— AIM OF THE TASK —
Below is a block of entries; repeat exactly the lines starting at the line that contains "FIGUIER étole: 4" and ending at the line that contains "0.26ct Diamond Platinum", both included.

Before-and-after change records:
────────────────────
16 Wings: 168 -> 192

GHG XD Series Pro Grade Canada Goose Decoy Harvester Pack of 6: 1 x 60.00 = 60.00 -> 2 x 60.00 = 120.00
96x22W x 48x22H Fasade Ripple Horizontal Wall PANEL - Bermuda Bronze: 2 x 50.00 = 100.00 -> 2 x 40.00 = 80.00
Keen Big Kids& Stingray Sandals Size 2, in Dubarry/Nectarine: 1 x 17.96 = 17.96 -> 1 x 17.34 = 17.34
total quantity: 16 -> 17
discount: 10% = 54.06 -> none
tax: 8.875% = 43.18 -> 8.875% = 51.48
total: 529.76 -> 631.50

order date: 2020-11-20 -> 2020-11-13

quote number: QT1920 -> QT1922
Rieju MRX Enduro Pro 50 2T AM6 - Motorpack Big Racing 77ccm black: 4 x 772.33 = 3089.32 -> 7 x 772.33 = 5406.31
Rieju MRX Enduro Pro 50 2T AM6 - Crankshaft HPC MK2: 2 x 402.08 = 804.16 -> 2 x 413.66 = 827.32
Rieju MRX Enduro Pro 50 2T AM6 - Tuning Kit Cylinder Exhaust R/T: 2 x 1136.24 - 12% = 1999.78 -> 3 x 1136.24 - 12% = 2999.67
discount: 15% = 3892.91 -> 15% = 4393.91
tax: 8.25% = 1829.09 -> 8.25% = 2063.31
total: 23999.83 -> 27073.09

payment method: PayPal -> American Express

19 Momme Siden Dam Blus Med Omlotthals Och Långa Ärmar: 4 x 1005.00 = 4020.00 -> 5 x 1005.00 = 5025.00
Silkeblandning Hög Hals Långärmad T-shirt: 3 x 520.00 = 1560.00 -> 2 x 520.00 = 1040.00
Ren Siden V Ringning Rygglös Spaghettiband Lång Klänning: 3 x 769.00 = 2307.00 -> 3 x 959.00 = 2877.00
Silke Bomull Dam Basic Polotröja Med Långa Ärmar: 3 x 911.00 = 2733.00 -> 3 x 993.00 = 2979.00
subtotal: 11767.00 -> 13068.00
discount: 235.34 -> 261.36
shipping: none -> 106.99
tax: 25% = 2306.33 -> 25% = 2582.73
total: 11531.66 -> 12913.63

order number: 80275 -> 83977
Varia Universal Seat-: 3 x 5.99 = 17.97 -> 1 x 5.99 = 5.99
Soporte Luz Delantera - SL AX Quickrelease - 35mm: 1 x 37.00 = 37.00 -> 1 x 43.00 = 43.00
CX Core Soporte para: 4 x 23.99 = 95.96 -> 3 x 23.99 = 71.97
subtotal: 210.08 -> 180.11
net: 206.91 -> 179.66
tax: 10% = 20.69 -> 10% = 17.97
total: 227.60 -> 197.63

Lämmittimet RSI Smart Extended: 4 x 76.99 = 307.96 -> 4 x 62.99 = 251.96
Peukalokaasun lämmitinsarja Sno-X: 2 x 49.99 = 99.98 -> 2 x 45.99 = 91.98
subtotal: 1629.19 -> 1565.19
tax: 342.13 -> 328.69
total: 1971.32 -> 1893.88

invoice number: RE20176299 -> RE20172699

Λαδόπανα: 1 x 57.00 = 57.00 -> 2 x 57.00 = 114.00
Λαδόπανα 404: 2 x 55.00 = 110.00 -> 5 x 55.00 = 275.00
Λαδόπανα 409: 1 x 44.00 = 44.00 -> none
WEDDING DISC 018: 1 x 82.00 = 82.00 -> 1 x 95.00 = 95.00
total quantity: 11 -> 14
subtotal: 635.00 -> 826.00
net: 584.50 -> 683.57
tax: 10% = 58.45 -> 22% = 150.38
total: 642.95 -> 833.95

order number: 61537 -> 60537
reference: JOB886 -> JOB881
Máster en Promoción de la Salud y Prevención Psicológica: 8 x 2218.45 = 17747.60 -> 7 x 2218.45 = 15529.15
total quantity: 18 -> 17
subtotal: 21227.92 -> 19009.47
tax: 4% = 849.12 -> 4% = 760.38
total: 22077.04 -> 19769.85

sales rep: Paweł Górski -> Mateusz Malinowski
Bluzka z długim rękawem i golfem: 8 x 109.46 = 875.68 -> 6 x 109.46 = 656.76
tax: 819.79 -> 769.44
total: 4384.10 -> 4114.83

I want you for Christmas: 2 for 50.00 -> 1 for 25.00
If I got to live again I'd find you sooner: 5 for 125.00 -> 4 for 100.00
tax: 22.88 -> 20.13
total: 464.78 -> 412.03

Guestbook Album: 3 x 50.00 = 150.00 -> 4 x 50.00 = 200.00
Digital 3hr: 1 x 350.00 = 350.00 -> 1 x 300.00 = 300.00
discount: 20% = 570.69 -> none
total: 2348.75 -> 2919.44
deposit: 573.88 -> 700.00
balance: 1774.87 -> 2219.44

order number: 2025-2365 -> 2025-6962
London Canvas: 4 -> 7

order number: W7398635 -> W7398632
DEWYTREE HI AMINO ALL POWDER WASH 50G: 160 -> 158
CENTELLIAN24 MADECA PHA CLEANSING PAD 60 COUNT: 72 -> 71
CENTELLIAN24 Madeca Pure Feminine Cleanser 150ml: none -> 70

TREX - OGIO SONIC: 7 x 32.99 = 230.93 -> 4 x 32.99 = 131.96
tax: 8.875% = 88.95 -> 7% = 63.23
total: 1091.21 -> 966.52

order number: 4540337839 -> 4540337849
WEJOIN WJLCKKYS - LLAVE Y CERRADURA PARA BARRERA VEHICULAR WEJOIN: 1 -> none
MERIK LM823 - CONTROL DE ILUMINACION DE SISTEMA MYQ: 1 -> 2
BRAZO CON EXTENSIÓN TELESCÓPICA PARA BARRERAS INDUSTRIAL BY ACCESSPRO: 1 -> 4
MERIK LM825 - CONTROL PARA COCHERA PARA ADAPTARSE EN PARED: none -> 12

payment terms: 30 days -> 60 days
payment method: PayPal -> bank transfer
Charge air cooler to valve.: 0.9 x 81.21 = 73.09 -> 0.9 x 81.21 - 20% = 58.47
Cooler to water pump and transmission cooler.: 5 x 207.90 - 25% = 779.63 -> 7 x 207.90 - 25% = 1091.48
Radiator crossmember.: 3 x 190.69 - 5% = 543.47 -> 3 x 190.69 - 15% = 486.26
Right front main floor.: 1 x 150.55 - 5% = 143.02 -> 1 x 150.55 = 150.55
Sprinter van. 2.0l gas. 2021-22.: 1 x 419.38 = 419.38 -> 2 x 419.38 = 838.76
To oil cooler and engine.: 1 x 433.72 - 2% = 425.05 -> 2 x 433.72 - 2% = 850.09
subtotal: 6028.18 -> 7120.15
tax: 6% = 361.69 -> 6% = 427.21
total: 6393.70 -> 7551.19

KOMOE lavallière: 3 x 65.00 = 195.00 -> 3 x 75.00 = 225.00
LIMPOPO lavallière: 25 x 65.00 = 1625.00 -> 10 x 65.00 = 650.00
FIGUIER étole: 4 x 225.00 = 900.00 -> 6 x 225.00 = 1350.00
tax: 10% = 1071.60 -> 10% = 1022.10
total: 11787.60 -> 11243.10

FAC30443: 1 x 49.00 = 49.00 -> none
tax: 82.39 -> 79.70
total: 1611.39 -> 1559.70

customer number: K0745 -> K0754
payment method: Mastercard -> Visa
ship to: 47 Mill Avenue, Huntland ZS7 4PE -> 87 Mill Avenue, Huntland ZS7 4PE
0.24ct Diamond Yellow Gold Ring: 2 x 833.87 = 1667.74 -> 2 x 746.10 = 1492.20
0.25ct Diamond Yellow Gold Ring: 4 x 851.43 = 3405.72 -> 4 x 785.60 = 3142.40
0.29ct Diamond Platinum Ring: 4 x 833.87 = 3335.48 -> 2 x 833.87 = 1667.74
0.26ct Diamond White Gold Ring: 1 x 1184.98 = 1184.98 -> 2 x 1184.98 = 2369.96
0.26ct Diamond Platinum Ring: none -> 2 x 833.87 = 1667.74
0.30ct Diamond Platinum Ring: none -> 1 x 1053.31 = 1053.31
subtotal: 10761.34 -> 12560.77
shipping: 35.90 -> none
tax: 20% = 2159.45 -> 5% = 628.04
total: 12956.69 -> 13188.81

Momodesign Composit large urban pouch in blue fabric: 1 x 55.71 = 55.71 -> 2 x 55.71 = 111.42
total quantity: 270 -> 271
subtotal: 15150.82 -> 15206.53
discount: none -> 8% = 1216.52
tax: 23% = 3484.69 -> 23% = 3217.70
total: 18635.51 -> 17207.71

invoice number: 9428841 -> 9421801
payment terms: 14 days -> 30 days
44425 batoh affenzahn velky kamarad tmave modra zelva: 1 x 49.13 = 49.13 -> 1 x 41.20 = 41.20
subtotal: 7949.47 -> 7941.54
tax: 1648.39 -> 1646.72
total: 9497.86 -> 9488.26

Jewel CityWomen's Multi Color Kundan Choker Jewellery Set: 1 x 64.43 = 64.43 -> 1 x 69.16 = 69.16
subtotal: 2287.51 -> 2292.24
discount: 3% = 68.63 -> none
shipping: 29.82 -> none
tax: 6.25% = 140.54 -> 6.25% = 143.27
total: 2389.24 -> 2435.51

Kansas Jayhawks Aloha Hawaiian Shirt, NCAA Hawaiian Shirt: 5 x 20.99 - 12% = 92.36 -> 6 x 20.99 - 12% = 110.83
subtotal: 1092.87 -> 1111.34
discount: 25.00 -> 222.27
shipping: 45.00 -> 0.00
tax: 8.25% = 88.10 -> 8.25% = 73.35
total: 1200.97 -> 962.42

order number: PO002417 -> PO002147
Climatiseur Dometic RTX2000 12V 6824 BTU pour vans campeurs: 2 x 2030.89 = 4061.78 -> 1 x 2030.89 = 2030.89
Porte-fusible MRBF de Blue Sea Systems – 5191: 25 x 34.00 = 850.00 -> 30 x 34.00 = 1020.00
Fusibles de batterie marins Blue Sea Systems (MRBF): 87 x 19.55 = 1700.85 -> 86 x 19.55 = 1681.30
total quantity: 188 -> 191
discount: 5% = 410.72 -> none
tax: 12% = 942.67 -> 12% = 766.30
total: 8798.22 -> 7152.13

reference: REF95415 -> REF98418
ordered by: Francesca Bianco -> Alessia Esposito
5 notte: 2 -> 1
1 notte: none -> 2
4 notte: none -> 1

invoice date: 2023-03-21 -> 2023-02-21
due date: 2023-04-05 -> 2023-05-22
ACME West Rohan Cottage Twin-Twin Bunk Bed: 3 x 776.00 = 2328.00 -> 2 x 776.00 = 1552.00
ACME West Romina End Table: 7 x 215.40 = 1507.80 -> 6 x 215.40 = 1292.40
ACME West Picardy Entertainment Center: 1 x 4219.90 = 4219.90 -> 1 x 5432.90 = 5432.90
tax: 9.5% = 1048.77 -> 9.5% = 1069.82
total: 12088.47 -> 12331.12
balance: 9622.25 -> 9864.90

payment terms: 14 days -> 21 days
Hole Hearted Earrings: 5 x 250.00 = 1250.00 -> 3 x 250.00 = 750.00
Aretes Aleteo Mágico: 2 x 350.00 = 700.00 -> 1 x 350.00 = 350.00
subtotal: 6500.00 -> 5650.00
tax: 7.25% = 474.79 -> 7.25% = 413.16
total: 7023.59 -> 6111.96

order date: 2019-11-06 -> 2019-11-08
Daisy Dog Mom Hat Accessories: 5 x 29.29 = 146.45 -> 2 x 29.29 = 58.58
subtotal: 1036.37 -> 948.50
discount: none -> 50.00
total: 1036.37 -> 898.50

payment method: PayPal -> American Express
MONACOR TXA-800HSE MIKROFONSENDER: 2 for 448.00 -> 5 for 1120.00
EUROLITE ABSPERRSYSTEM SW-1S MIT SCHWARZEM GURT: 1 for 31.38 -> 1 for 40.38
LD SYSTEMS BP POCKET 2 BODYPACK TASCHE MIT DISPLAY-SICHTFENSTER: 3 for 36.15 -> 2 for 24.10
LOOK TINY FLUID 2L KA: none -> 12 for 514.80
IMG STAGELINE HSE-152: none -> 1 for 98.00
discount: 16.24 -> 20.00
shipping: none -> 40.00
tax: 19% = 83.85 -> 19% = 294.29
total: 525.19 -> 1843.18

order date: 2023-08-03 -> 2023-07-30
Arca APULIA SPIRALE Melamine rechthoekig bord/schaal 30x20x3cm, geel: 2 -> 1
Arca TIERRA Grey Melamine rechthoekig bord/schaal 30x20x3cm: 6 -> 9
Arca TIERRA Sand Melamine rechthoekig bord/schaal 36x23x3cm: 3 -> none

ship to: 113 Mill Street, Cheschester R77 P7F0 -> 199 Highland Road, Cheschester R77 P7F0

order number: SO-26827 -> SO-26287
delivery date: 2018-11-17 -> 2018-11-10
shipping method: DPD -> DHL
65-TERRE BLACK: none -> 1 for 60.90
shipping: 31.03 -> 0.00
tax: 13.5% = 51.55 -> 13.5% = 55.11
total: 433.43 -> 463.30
────────────────────
— ANSWER AREA —
FIGUIER étole: 4 x 225.00 = 900.00 -> 6 x 225.00 = 1350.00
tax: 10% = 1071.60 -> 10% = 1022.10
total: 11787.60 -> 11243.10

FAC30443: 1 x 49.00 = 49.00 -> none
tax: 82.39 -> 79.70
total: 1611.39 -> 1559.70

customer number: K0745 -> K0754
payment method: Mastercard -> Visa
ship to: 47 Mill Avenue, Huntland ZS7 4PE -> 87 Mill Avenue, Huntland ZS7 4PE
0.24ct Diamond Yellow Gold Ring: 2 x 833.87 = 1667.74 -> 2 x 746.10 = 1492.20
0.25ct Diamond Yellow Gold Ring: 4 x 851.43 = 3405.72 -> 4 x 785.60 = 3142.40
0.29ct Diamond Platinum Ring: 4 x 833.87 = 3335.48 -> 2 x 833.87 = 1667.74
0.26ct Diamond White Gold Ring: 1 x 1184.98 = 1184.98 -> 2 x 1184.98 = 2369.96
0.26ct Diamond Platinum Ring: none -> 2 x 833.87 = 1667.74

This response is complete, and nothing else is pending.